From 1cefce6d269ce7fc791645429fa18c5d07841e39 Mon Sep 17 00:00:00 2001
From: James Edwards <jedwards@ucar.edu>
Date: Fri, 24 Nov 2023 10:11:33 -0700
Subject: [PATCH] update README

---
 README.md | 191 +++++++++++++++++++++++++++++++++++++++++++++++++++++-
 1 file changed, 189 insertions(+), 2 deletions(-)

diff --git a/README.md b/README.md
index 9c62995..7d2f78a 100644
--- a/README.md
+++ b/README.md
@@ -1,3 +1,190 @@
-CPRNC is a fortran program used to compare netcdf data files.

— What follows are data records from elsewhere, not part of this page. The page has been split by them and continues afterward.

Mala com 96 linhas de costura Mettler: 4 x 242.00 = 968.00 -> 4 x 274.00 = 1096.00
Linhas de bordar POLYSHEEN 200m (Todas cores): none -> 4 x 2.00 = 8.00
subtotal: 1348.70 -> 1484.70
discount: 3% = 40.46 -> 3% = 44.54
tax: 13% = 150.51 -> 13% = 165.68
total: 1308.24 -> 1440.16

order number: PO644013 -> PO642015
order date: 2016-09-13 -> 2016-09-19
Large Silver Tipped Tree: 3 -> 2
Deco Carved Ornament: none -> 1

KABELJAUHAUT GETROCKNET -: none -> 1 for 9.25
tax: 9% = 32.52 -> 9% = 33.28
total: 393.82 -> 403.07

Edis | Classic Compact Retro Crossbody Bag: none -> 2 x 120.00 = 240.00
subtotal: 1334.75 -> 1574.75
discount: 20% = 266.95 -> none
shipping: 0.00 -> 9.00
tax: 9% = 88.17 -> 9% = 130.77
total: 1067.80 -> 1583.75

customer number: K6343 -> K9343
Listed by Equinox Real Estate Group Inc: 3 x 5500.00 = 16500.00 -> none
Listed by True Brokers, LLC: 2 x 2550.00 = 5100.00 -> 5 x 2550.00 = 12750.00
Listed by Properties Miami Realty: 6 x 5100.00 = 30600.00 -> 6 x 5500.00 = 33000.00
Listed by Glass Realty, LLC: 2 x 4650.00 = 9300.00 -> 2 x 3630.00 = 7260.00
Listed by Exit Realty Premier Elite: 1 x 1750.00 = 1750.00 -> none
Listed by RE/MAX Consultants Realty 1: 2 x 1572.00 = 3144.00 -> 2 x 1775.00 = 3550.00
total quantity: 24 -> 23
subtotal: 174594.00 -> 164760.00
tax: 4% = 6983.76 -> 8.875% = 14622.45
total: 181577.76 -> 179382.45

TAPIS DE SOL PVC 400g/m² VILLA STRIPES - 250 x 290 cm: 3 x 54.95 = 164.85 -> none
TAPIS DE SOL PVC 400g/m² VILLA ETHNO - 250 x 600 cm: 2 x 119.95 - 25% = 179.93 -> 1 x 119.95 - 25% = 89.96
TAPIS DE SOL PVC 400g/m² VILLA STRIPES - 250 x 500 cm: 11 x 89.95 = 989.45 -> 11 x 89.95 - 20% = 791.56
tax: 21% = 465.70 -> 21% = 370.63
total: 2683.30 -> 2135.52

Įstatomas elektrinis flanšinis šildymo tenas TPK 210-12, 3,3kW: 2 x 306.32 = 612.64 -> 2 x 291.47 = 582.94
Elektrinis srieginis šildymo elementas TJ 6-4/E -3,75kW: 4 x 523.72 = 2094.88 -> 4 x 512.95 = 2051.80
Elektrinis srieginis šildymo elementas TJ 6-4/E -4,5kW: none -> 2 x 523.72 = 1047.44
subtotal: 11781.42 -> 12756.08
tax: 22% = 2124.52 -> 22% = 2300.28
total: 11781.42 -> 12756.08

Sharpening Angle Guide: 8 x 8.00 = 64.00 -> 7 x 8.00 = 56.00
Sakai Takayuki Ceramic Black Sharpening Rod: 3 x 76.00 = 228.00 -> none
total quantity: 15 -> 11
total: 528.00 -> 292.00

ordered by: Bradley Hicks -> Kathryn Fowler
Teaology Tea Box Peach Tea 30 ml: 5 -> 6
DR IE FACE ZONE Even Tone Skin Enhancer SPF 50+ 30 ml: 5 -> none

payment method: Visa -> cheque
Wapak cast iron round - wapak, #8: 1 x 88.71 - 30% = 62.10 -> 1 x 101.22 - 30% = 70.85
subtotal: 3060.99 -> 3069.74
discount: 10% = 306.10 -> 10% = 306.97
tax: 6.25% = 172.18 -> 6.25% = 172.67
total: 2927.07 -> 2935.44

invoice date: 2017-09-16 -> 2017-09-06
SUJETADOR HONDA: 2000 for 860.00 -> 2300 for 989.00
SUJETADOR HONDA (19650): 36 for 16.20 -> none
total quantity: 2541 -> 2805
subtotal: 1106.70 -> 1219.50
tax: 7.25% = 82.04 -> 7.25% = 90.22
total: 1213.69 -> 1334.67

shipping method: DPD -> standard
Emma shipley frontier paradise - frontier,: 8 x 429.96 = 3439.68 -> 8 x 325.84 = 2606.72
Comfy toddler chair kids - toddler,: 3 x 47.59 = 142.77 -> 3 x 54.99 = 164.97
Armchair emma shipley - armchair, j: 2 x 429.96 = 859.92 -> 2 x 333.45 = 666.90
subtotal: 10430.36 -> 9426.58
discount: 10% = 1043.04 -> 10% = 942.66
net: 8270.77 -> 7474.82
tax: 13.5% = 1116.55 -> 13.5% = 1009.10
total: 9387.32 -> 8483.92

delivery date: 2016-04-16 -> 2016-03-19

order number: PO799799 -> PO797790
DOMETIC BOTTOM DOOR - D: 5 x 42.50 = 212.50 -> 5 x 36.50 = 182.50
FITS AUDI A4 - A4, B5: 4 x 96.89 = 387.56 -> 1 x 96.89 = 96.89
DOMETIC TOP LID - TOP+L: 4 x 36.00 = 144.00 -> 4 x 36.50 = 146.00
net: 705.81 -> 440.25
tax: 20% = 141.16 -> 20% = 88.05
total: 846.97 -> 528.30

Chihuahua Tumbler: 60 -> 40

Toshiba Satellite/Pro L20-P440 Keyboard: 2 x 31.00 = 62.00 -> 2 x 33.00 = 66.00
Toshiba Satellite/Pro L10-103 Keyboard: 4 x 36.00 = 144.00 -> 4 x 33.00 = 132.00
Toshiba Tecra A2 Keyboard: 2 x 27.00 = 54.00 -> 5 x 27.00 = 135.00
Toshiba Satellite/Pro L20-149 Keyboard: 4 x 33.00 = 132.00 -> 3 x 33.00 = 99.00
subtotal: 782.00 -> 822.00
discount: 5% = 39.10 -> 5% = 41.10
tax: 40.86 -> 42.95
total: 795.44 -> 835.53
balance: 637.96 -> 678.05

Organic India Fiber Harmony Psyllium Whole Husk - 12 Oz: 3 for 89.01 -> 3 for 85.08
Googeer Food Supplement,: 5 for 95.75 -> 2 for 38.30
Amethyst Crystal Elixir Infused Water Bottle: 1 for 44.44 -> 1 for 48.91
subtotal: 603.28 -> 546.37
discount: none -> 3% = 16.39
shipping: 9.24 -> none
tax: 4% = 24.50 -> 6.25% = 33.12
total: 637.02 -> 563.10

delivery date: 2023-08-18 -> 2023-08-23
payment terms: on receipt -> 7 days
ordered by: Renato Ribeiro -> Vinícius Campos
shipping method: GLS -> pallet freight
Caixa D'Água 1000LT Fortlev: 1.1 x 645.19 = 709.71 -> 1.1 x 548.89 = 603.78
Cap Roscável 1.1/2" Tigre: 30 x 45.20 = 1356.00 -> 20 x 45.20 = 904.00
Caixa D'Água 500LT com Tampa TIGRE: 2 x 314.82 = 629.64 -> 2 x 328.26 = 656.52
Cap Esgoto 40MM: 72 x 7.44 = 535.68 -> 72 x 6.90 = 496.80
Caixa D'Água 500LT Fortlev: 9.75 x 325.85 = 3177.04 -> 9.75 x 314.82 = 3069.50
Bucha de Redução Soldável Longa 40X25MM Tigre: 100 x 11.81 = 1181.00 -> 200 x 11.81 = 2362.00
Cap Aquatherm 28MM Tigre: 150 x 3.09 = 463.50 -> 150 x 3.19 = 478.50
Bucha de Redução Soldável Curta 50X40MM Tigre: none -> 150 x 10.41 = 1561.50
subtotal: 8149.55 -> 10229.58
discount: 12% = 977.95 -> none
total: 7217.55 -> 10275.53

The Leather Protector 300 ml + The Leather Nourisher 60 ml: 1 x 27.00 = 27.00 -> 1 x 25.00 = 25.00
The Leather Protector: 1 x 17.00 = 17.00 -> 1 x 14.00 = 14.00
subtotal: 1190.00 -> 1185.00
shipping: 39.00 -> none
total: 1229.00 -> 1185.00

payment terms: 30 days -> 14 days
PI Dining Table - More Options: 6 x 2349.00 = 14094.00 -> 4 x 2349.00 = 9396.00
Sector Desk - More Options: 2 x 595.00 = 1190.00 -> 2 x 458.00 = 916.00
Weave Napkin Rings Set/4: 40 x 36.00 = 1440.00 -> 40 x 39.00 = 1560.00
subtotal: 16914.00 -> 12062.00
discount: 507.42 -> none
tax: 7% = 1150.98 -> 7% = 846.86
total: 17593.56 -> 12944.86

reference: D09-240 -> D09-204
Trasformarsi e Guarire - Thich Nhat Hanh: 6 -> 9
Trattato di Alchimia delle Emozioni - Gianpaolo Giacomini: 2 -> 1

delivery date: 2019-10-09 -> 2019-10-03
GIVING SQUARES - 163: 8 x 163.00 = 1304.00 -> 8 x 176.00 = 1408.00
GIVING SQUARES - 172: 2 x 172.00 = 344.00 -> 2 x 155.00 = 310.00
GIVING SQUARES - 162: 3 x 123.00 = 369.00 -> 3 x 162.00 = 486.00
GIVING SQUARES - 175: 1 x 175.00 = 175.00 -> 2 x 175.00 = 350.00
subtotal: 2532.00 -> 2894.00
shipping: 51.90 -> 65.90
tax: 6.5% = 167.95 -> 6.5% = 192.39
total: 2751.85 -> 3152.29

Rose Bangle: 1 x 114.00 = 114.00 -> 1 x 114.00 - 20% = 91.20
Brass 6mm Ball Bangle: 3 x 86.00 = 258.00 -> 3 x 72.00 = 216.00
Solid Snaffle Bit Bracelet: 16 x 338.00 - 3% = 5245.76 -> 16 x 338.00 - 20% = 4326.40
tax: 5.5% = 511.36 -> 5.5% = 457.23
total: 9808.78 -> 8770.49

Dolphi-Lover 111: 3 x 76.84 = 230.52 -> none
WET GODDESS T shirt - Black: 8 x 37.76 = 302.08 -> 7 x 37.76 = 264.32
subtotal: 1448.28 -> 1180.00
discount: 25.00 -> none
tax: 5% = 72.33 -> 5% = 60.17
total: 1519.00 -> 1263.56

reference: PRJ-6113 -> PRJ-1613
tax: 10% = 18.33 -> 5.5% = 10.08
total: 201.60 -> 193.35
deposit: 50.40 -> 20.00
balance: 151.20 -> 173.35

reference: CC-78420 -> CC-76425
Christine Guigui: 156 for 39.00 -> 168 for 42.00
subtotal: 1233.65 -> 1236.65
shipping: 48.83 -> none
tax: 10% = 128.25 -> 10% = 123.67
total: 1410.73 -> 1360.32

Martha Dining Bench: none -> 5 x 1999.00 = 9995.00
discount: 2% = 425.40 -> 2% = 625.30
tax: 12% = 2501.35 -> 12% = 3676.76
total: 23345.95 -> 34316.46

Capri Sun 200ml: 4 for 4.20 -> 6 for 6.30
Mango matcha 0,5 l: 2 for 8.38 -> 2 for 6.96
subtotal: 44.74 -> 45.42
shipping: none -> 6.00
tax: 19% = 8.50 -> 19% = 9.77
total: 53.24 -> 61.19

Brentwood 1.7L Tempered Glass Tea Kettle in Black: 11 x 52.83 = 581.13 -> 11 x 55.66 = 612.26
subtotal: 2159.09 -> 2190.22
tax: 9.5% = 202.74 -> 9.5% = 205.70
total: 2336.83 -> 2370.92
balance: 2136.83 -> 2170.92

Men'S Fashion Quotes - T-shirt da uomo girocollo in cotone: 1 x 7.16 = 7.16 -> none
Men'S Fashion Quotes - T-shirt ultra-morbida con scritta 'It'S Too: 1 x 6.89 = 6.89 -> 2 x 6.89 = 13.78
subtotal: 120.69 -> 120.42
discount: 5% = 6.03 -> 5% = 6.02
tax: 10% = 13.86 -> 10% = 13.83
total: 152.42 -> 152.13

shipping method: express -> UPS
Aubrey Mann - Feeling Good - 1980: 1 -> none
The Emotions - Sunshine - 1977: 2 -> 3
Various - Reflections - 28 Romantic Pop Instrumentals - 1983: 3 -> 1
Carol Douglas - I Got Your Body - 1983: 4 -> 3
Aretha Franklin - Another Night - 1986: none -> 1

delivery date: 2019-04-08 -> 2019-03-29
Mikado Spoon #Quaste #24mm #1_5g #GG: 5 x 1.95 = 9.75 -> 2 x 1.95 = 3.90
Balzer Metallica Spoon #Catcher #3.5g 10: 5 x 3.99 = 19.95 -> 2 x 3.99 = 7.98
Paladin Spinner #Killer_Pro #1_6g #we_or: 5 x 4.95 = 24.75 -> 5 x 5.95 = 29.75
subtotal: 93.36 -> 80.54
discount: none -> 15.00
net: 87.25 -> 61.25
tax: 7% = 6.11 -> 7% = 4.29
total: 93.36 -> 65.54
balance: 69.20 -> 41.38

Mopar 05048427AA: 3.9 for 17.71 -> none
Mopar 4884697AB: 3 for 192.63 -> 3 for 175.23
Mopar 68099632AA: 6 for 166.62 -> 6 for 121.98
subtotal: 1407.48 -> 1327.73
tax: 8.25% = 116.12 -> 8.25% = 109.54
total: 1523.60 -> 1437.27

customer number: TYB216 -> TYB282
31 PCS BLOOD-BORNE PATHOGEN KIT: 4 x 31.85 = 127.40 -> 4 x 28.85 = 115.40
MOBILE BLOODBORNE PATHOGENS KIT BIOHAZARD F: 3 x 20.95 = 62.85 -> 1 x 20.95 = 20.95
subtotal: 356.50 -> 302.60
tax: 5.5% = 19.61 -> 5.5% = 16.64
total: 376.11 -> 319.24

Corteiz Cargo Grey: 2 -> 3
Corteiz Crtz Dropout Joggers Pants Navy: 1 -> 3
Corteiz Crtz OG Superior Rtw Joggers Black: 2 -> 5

-It was developed and has evolved for use with CESM.
+cprnc README
+------------
 
+cprnc is a generic tool for analyzing a netcdf file or comparing
+two netcdf files.
+
+If you are trying to debug an installed cprnc tool make sure that you
+are looking at the correct one by comparing the path to the one in
+your case directory.
+
+
+Quick Start Guide:
+------------------
+
+cprnc uses cmake and requires netcdf-fortran.  It is a serial program and must
+use a serial build of the netcdf-fortran library.  To build
+cd cprnc
+mkdir bld
+cd bld
+cmake ../
+
+This should be suffiecient if netcdf-fortran and the compiler that
+library was built with are in the path.
+
+Finally, put the resulting executable in CCSM_CPRNC as defined in
+config_machines.xml.
+
+
+ Usage: cprnc  [-v] [-d dimname:start[:count]] file1 [file2]
+ -m: Compare each time sample. Default is false, i.e. match "time"
+     coordinate values before comparing
+ -v: Verbose output
+ -d dimname:start[:count]
+     Print variable values for the specified dimname index subrange.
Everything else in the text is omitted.